Using the records below, write out the line with "subtotal: 2653.62 -> 2563.62" and each line after it through the final one, exactly, and only those.

════════════════════

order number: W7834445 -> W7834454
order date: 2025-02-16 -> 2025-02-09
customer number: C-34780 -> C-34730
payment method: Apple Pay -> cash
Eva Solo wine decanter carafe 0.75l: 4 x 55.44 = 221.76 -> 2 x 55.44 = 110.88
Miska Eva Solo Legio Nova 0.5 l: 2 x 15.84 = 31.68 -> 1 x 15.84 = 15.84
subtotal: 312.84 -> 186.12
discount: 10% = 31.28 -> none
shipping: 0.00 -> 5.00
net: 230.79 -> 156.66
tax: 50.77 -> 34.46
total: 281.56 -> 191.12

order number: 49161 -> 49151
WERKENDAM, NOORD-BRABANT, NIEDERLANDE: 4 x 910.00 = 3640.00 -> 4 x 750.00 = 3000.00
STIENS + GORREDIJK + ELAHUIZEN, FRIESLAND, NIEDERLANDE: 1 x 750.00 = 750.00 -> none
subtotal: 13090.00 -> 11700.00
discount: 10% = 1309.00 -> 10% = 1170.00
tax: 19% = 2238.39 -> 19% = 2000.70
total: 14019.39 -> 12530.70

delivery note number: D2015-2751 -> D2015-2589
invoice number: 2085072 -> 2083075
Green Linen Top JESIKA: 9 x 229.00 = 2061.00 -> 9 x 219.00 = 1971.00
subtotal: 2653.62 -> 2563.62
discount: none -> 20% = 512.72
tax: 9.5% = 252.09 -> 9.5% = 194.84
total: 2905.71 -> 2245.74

════════════════════

▸ Result:
subtotal: 2653.62 -> 2563.62
discount: none -> 20% = 512.72
tax: 9.5% = 252.09 -> 9.5% = 194.84
total: 2905.71 -> 2245.74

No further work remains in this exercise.